Looking for an intuitive explanation why the row rank is equal to the column rank for a matrix

I am looking for an intuitive explanation as to why/how row rank of a matrix = column rank. I've read the proof on Wikipedia and I understand the proof, but I don't "get it". Can someone help me out with this ?

I find it hard to wrap my head around the idea of how the column space and the row space is related at a fundamental level.

Solution 1:

You can apply elementary row operations and elementary column operations to bring a matrix $A$ to a matrix that is in both row reduced echelon form and column reduced echelon form.

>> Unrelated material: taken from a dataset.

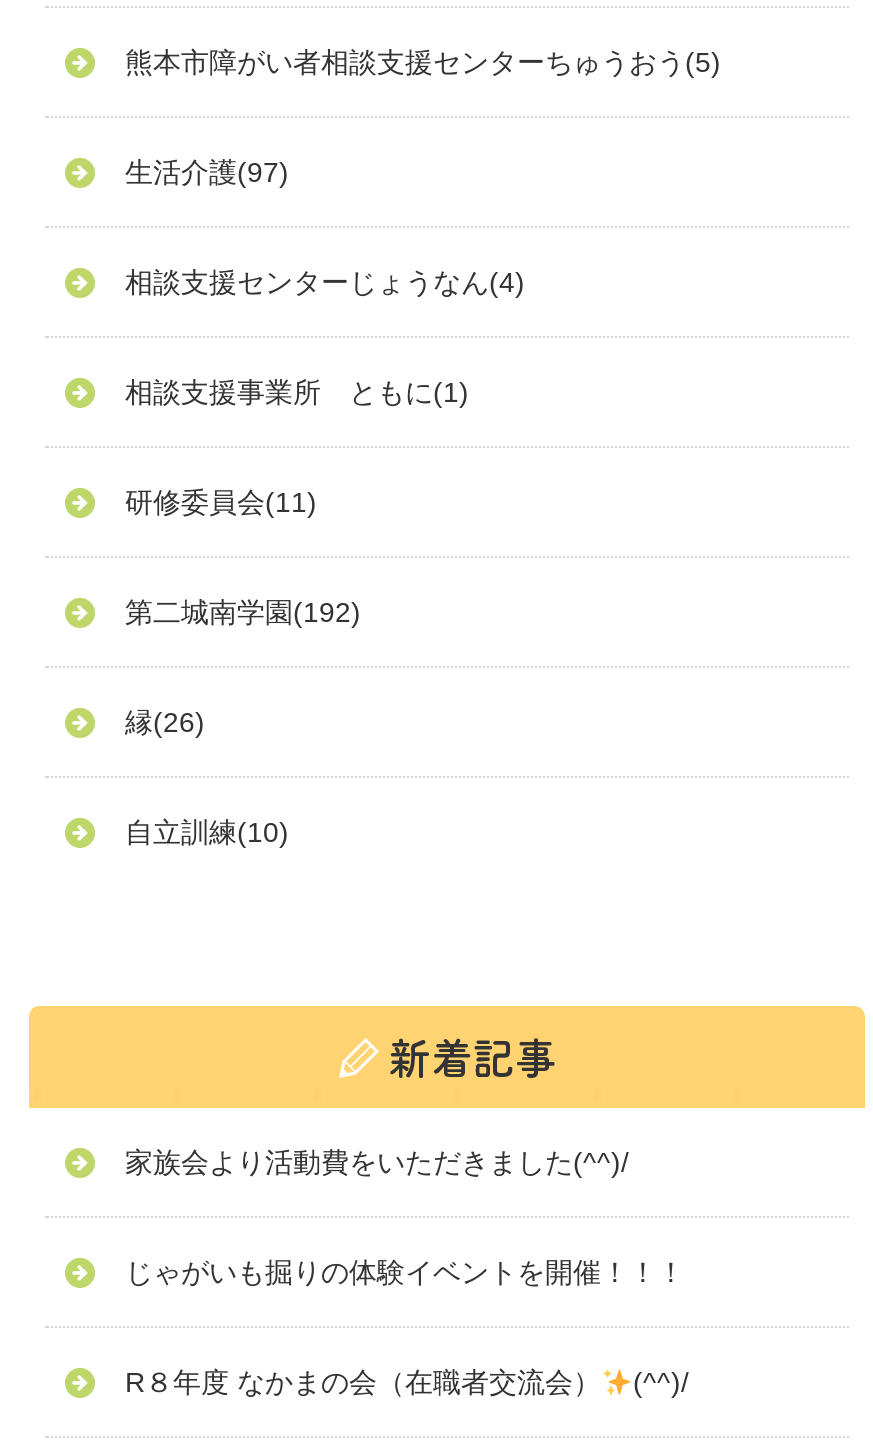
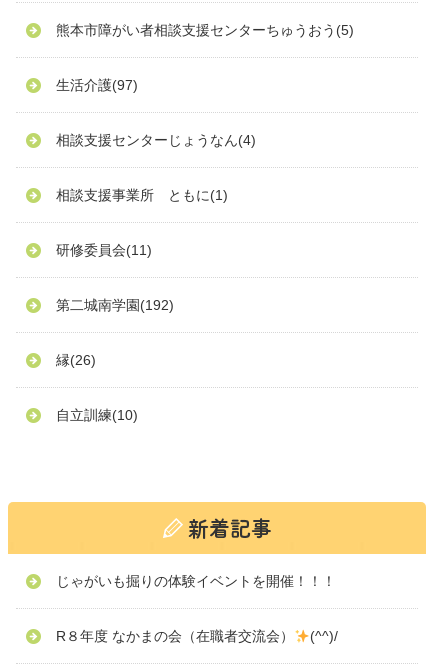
- 家族会より活動費をいただきました(^^)/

In other words, there exist invertible matrices $P$ and $Q$ (which are products of elementary matrices) such that $$PAQ=E:=\begin{pmatrix}I_k\\&0_{(n-k)\times(n-k)}\end{pmatrix}.$$ As $P$ and $Q$ are invertible, the maximum number of linearly independent rows in $A$ is equal to the maximum number of linearly independent rows in $E$. That is, the row rank of $A$ is equal to the row rank of $E$. Similarly for the column ranks. Now it is evident that the row rank and column rank of $E$ are identical (to $k$). Hence the same holds for $A$.

Solution 2:

This post is quite old, so my answer might come a bit late. If you are looking for an intuition (you want to "get it") rather than a demonstration (of which there are several), then here is my 5c.

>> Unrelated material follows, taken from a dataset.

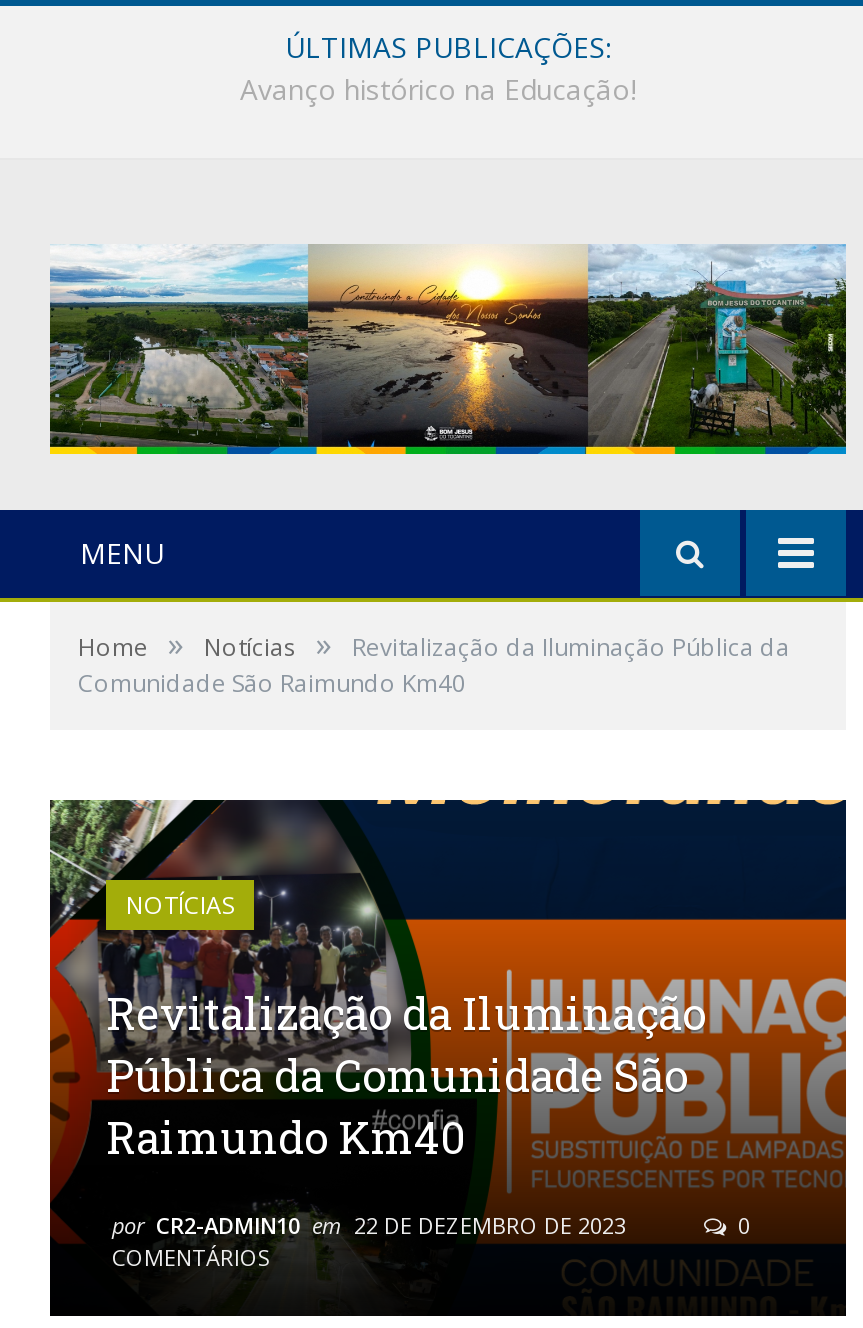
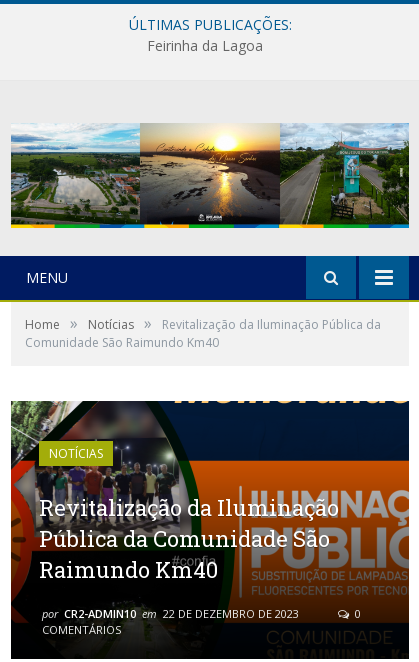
- Avanço histórico na Educação!
+ Feirinha da Lagoa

If you think of a matrix A in the context of solving a system of simultaneous equations, then the row-rank of the matrix is the number of independent equations, and the column-rank of the matrix is the number of independent parameters that you can estimate from the equation. That I think makes it a bit easier to see why they should be equal.

Saad.

Solution 3:

Let $V,W$ be two vector spaces such that $\dim(V)=n$

The column rank of a matrix $A=\alpha_{(V,W)}(\varphi)$ is equal to the dimension of the image of the application $\varphi$, so

$$\text{column rank}=\dim(\text{im}(\varphi))$$

On the other side, the row rank has to do with the dimension of the kernel of $\varphi$, namely $$\dim(\ker(\varphi))=n-\text{row rank}$$ Now, we know from rank-nullity theorem that

$$\dim(\ker(\varphi))+\dim(\text{im}(\varphi))=\dim(V)=n$$ $$\implies n-\text{row rank}+\text{column rank}=n$$ $$\implies \text{column rank}=\text{row rank}$$